Following Herzl’s death, Nordau refused to take over the presidency of the World Zionist Organization but continued to argue passionately that only political Zionism, with its goal of immediately founding a Jewish state, could prevent tragedy for European Jewry. He was vehemently opposed to the gradual building of proposed by cultural and practical Zionists such as Ahad Ha’am and Chaim Weizmann. In a 1920 speech at London’s Albert Hall, he argued for the rapid creation of a Jewish majority and sovereignty in the land of Israel through mass immigration from Eastern Europe.
His Legacy
Max Nordau died in Paris in 1923 and was reburied in 1926 at the Old Cemetery in Tel Aviv. Although his proposals for mass immigration were rejected by the Zionist leadership in favor of more incremental approaches, he bequeathed to Jewish nationalism one of its more important ideological predilections. In 1903, he published an article entitled Muskeljudentum (“Jewry of Muscle”), in which he argued for physical strength and fitness as core values of Zionism:
We must think of creating once again a Jewry of muscles…. In the narrow Jewish street our poor limbs soon forgot their gay movements; in the dimness of sunless houses our eyes began to blink shyly; the fear of constant persecution turned our powerful voices into frightened whispers, which rose in a crescendo only when our martyrs on the stakes cried out their dying prayers in the face of their executioners. But now, all coercion has become a memory of the past, and at last we are allowed space enough for our bodies to live again. Let us take up our oldest traditions; let us once more become deep-chested, sturdy, sharp-eyed men.

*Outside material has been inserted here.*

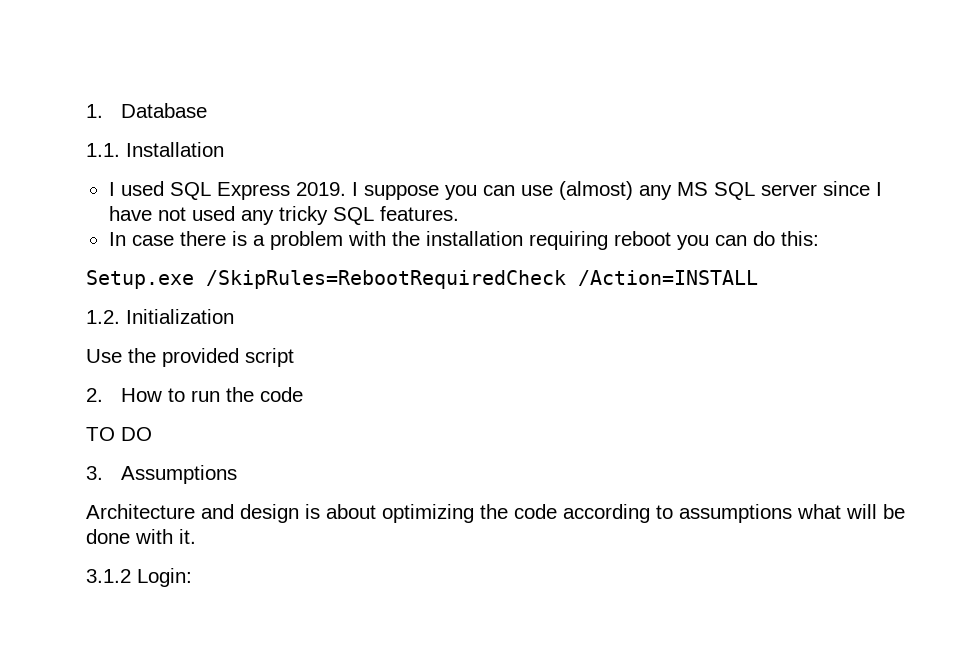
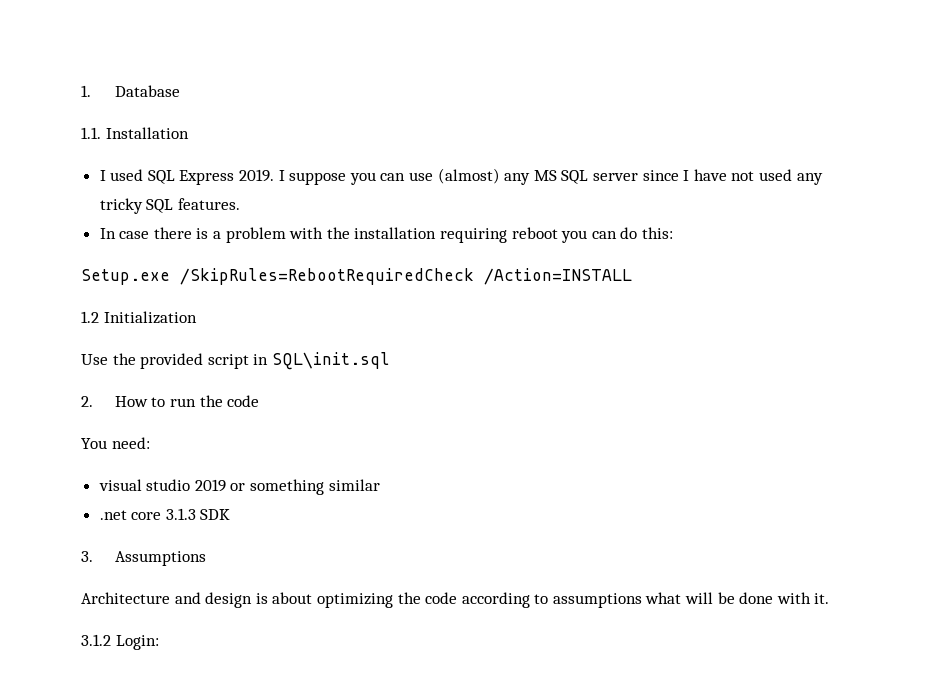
[86,310,120,324] 1.2. -> [81,311,99,323] 1.2
(294, 357) none -> [253,352,390,370] in SQL\init.sql
[86,427,152,441] TO DO -> [81,437,150,449] [98,479,380,495] [99,508,231,520] You need: // visual studio 2019 or something similar // .net core 3.1.3 SDK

Whereas Nordau’s immediate–and successfully realized–goal was the creation of Jewish sports clubs, his ideas profoundly influenced the ideological tenor of the Zionist movement. Labor Zionists, who controlled the state of Israel until the 1970s, came to see agricultural pioneering and physical work as the highest expression of Jewish nationalism.
But the right wing Revisionist movement–the forerunner of today’s governing Likud party–interpreted Nordau’s celebration of Jewish physical strength in military terms. To them, and to broad sections of the Israeli public, self defense, army service, and militarism have become synonymous with the Jewish national liberation that Nordau preached.